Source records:

*** Begin section ***

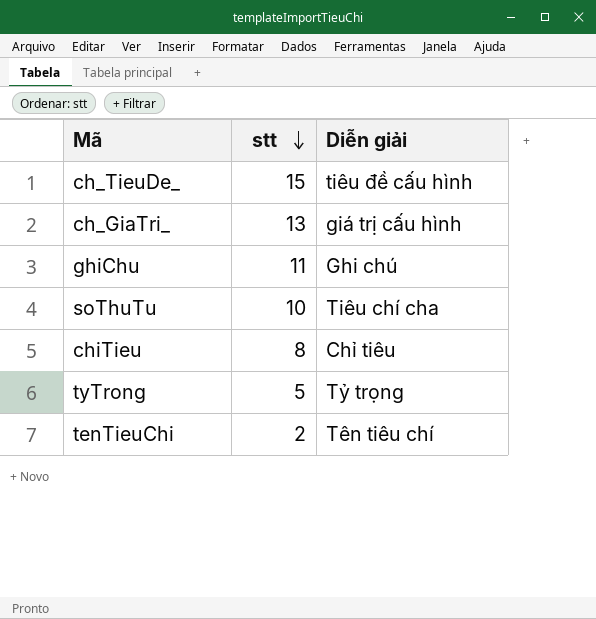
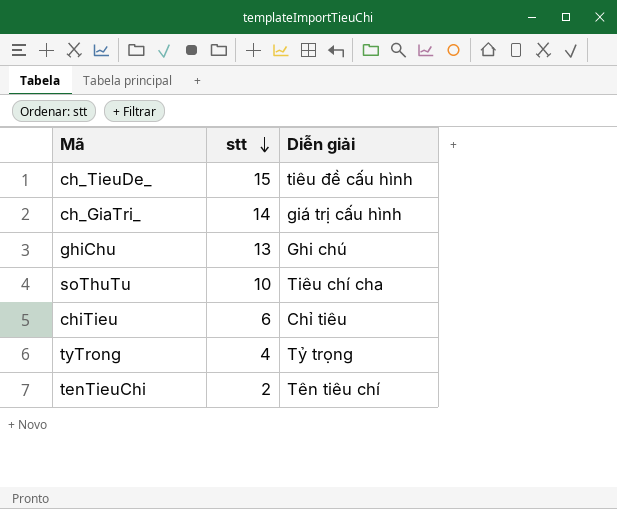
ch_GiaTri_ | stt: 13 -> 14
ghiChu | stt: 11 -> 13
chiTieu | stt: 8 -> 6
tyTrong | stt: 5 -> 4

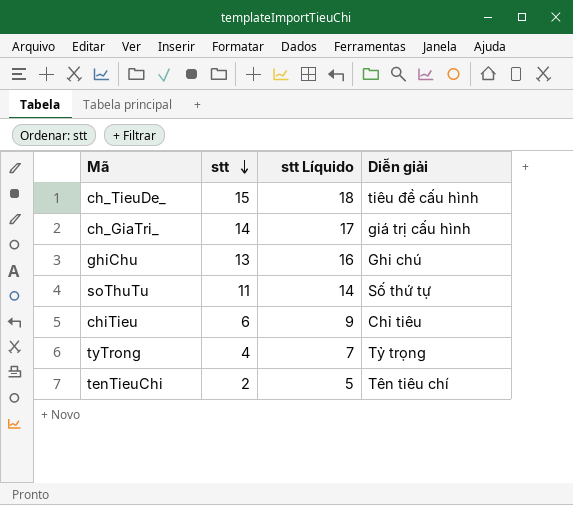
column stt Líquido | formula: none -> [stt] + 3
soThuTu | stt: 10 -> 11
soThuTu | Diễn giải: Tiêu chí cha -> Số thứ tự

*** End section ***

### [WHAT THE TASK REQUIRES]
Copy out all lines above holding "soThuTu".

### [REPLY TO THE TASK]
soThuTu | stt: 10 -> 11
soThuTu | Diễn giải: Tiêu chí cha -> Số thứ tự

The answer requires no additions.